El gobernador del estado de Florida, Ron DeSantis, podría firmar pronto una ley que permita al estado establecer un marco regulatorio para stablecoins, aunque anteriormente ha advertido varias veces sobre los riesgos de la supervisión financiera de las monedas digitales del banco central (CBDC).
La ley número 314 fue aprobada por unanimidad en la Cámara del Senado de Florida el 6 de marzo, permitiendo al estado crear un mecanismo independiente para gestionar stablecoins. Sin embargo, la ley también requiere que las empresas emisoras de stablecoins registren transacciones por valor superior a 10,000 USD, similar a las regulaciones federales contra el lavado de dinero, lo que ha generado preocupación entre algunos grupos libertarios sobre posibles riesgos de supervisión financiera.

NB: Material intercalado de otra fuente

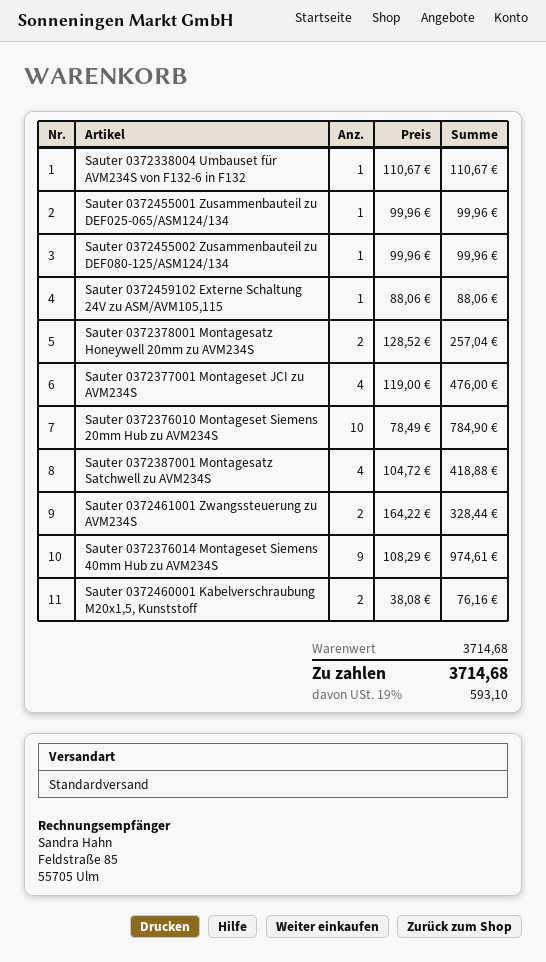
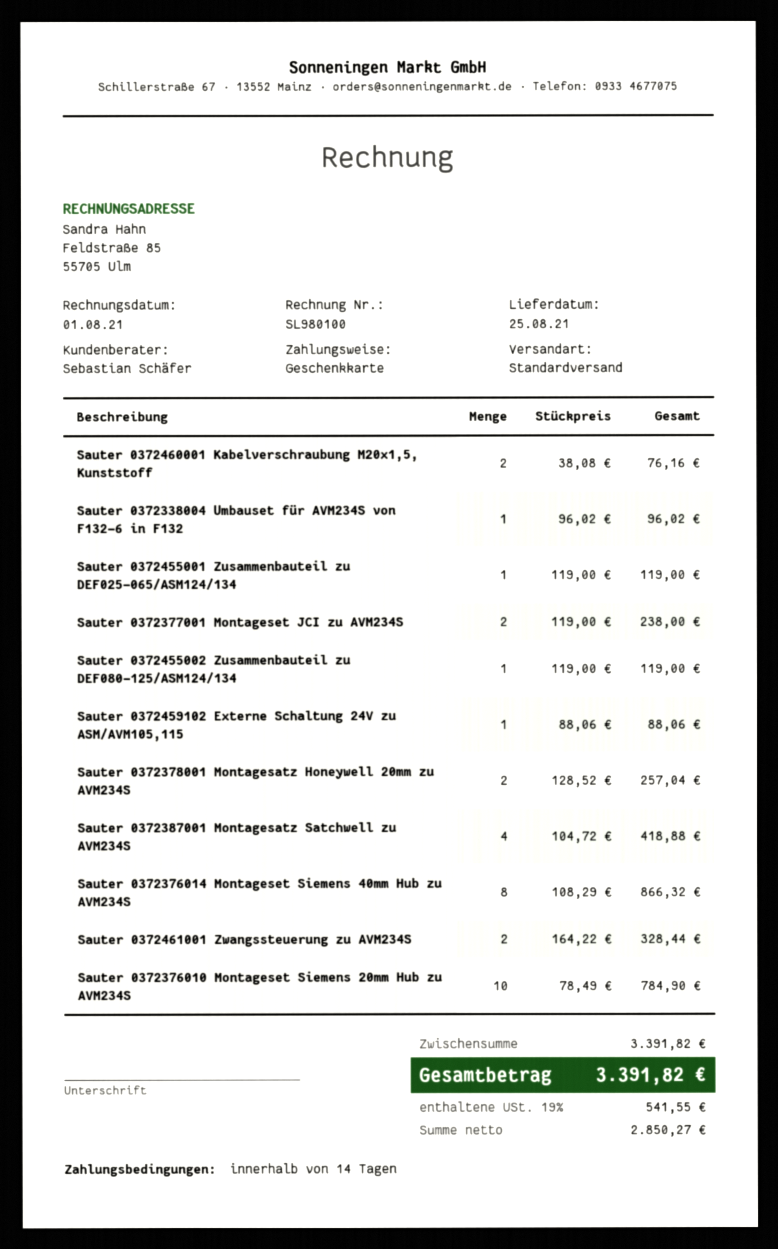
Sauter 0372338004 Umbauset für AVM234S von F132-6 in F132: 1 x 110.67 = 110.67 -> 1 x 96.02 = 96.02
Sauter 0372455001 Zusammenbauteil zu DEF025-065/ASM124/134: 1 x 99.96 = 99.96 -> 1 x 119.00 = 119.00
Sauter 0372455002 Zusammenbauteil zu DEF080-125/ASM124/134: 1 x 99.96 = 99.96 -> 1 x 119.00 = 119.00
Sauter 0372377001 Montageset JCI zu AVM234S: 4 x 119.00 = 476.00 -> 2 x 119.00 = 238.00
Sauter 0372376014 Montageset Siemens 40mm Hub zu AVM234S: 9 x 108.29 = 974.61 -> 8 x 108.29 = 866.32
subtotal: 3714.68 -> 3391.82
tax: 19% = 593.10 -> 19% = 541.55
total: 3714.68 -> 3391.82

Anteriormente, DeSantis advirtió que las CBDC podrían permitir al gobierno federal monitorear o controlar transacciones personales, desde la compra de gasolina hasta la adquisición de armas. Ha calificado la idea de una “moneda digital del dólar” como un paso hacia un sistema financiero de tipo “Gran Hermano”.
No obstante, el impulso de Florida para establecer un marco regulatorio para stablecoins podría complicar aún más la postura de DeSantis contra la supervisión. Según Nicholas Anthony, experto en políticas del Instituto Cato, muchos políticos actualmente se oponen a las CBDC pero apoyan otros mecanismos de supervisión financiera.
Si la ley es firmada, otorgará más poder a la Oficina de Regulación Financiera de Florida (OFR) para convertirse en la autoridad principal de regulación de stablecoins en el estado, incluyendo la emisión de licencias, la revocación de permisos y la supervisión del cumplimiento.
Esta medida se produce en un contexto en el que varios estados de EE. UU. están preparando solicitudes para gestionar de manera independiente las stablecoins antes de la fecha límite de julio, en línea con la ley federal GENIUS Act.
Mientras tanto, en Washington, políticos como el senador Ted Cruz continúan advirtiendo sobre los riesgos de las CBDC. Él considera que la prohibición temporal de las CBDC en la ley de vivienda, aprobada por el Senado y vigente hasta 2030, no es suficiente y que se necesita una prohibición permanente de que la Reserva Federal emita CBDC.